Baldish Singh, a member of the Sikh Sangat, who protested at the Dankuni toll plaza, said the ongoing peasant movement was “everybody’s”.

“Farmers who are protesting against these new farm bills in Delhi and elsewhere are representing not just the farming community but the people of the entire country. The farm laws will harm farmers as well as common people as the price of agricultural produce will spike once multinational companies step in. People must come out in support of the farmers,” Singh said.

A toll plaza employee in Dankuni said toll collection had been hit for two hours only — not more — and the protesters did not use force to stop tax collection. He added that the toll plaza employees had accepted the proposal of the protesters to stop collecting toll tax.

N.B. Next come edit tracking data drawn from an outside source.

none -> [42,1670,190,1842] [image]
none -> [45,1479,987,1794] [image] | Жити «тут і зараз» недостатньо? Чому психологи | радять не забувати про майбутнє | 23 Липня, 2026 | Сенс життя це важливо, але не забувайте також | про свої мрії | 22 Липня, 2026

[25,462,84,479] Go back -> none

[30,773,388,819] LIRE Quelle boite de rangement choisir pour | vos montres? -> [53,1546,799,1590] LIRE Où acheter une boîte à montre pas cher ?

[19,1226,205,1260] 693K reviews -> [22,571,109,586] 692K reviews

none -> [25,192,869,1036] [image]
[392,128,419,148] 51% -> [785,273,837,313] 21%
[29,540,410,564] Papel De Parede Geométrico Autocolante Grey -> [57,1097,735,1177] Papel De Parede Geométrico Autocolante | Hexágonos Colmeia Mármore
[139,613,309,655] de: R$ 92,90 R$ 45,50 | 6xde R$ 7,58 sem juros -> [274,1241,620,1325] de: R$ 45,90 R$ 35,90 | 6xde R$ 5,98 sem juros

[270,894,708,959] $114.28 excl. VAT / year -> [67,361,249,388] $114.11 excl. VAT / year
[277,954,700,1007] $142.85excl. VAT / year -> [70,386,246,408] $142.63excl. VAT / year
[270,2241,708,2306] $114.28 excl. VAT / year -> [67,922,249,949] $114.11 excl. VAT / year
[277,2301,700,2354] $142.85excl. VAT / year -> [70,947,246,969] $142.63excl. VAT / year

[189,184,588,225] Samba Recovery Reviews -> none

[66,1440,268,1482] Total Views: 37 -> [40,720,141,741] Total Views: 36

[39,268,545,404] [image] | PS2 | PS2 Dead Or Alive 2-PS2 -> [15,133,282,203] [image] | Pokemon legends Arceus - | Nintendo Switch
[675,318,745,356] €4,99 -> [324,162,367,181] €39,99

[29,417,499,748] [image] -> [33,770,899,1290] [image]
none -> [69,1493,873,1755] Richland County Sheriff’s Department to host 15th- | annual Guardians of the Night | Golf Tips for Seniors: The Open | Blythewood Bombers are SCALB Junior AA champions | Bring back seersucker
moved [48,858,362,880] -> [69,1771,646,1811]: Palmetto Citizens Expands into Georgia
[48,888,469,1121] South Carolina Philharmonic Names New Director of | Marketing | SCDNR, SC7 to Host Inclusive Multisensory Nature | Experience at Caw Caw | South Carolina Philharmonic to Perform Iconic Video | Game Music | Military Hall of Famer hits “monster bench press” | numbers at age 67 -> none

“A group of people came and appealed to us to stop collecting toll tax for a few hours. We agreed and toll tax collection was stopped from 11.30am to 1.30pm. We lost around Rs 4-5 lakh because of the protest,” said toll collection agency official at Dankuni .

Though political parties did not directly participate in Saturday’s protest, those opposed to the farm laws welcomed the movement to take over toll plazas across Bengal.

“We are taking an active part in the protests demanding the repeal of these farm laws and therefore we support the Sikh Sangat’s show of solidarity with the farmers at Dankuni toll plaza,” said Debabrata Ghosh, CPM’s Hooghly district committee president.